En ce qui concerne le tawarruq, c’est un contrat où la banque achète une marchandise et la vend immédiatement à son client avec un paiement différé dans le temps. Le client vend alors cet avoir à un tiers contre un paiement immédiat. Le résultat est que le client reçoit le montant en cash et doit rembourser à la date différée, avec une marge pour la banque. Généralement ce type de contrat porte sur des marchandises ou matières premières facilement négociables.
Quelle est la différence entre « salam » et « tawarruq » ? merci
Selon l’hebdomadaire La Vie Eco du 08 février 2010, Bank Al-Maghrib (BAM) et le Groupement professionnel des banques du Maroc (GPBM) travaillent actuellement sur la conception d’un cadre légal pour deux nouveaux produits destinés aux professionnels : les contrats Salam et Istissnaâ.
Le produit Salam, dont l’équivalent dans l’offre bancaire classique est «l’avance sur marchandise» (ASM) mais seulement pour les biens meubles, fait l’objet d’un contrat à double engagement. Dans un premier temps, le client formule une demande auprès de l’établissement de crédit sollicitant son accord pour acquérir un bien déterminé. C’est le premier engagement. Ensuite sur la base du devis produit par le client, l’établissement de crédit acquiert ledit bien dans le but de le lui revendre dans les conditions et modalités prévues par le contrat (deuxième engagement).
Actuellement à l’étude, Al Istisnaâ, l’autre produit, s’apparente au leasing immobilier réservé aux professionnels et peut concerner aussi bien les biens meubles qu’immeubles. Il se définit comme étant l’opération par laquelle le donneur d’ordre (Moustasni’i), généralement la banque, demande au fournisseur (Sani’i) de lui fabriquer une marchandise ou un ouvrage dont les caractéristiques sont décrites dans le contrat. La banque paiera le fournisseur et revendra le bien à son client sous forme de paiements fractionnés.

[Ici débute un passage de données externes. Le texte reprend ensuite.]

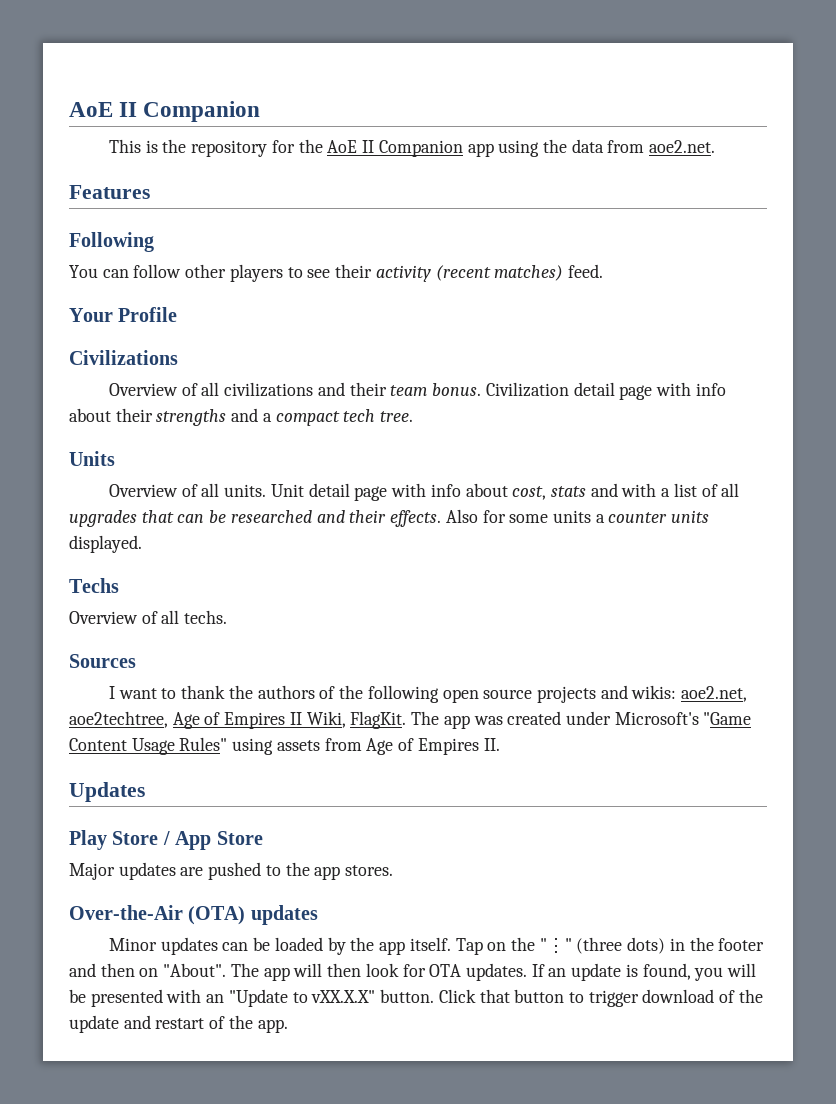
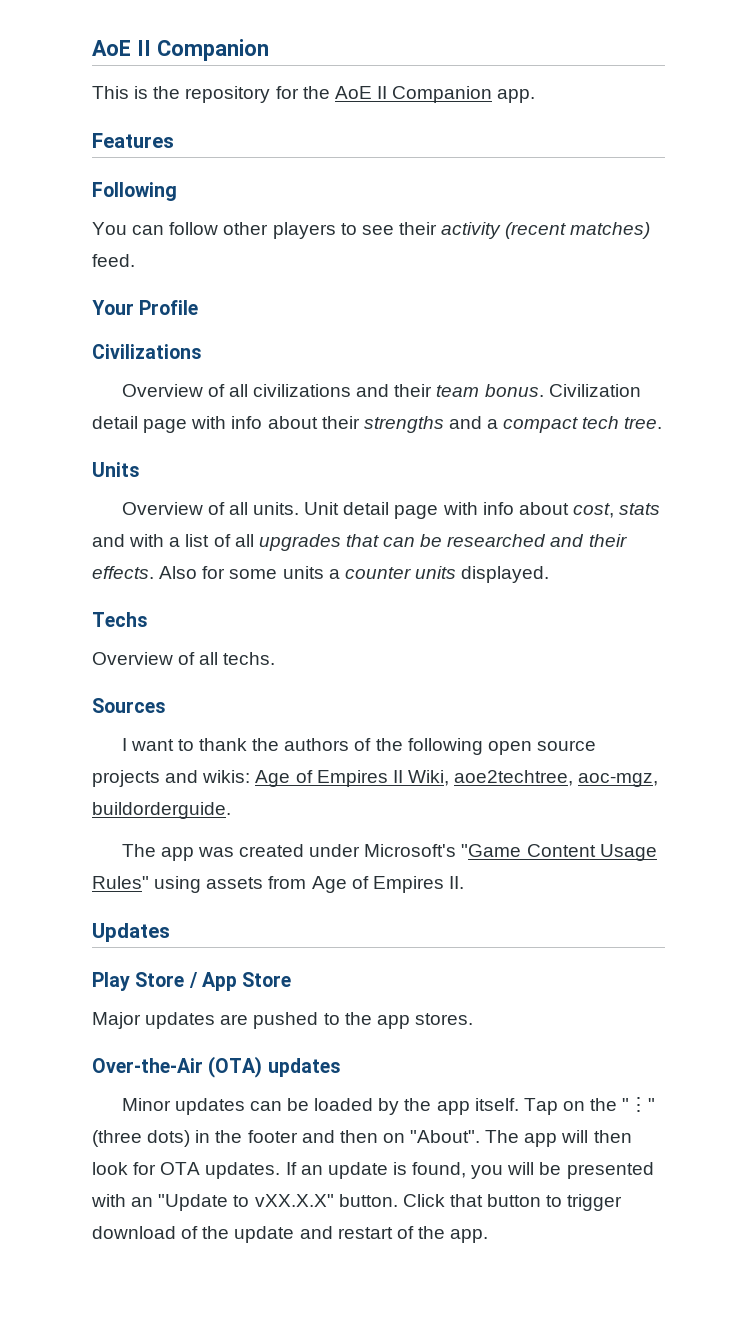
[467,139,716,157] app using the data from aoe2.net. -> [497,89,536,103] app.
[681,686,748,702] [69,711,168,728] aoe2.net, aoe2techtree, -> (251, 776) none
[350,711,407,729] FlagKit. -> [454,770,659,787] [92,802,231,819] aoe2techtree, aoc-mgz, buildorderguide. //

http://www.lavieeco.com/economie/15763-produits-bancaires-alternatifs-la-marge-payee-sur-mourabaha-devient-deductible-des-impots.html
En théorie, l’auto-construction d’un logement pourrait être financée par un contrat de type Istisnaâ. Le lancement de ce type de contrat au Maroc avait été annoncé début 2009 par Bank Al Maghrib et le Groupement professionnel des banques du Maroc : https://ribh.wordpress.com/2009/01/30/maroc-salam-istisnaa/
A titre d’exemple, en Algérie, la Banque Al Baraka propose ce financement pour l’auto-construction : http://www.albaraka-bank.com/istisna.htm . Le contrat d’Istisnaâ fait intervenir 3 parties : la banque, le maître d’ouvrage (le client) et l’entreprise de construction. La banque paie l’entreprise de construction pour le compte du client, et ce dernier rembourse la banque y compris une marge bénéficiaire, en bénéficiant de facilités de paiement étalées sur une durée convenue.
En pratique, il faut voir le traitement fiscal de ce type de financement pour en mesurer la compétitivité. Les banques marocaines ont encore peu communiqué sur ce produit.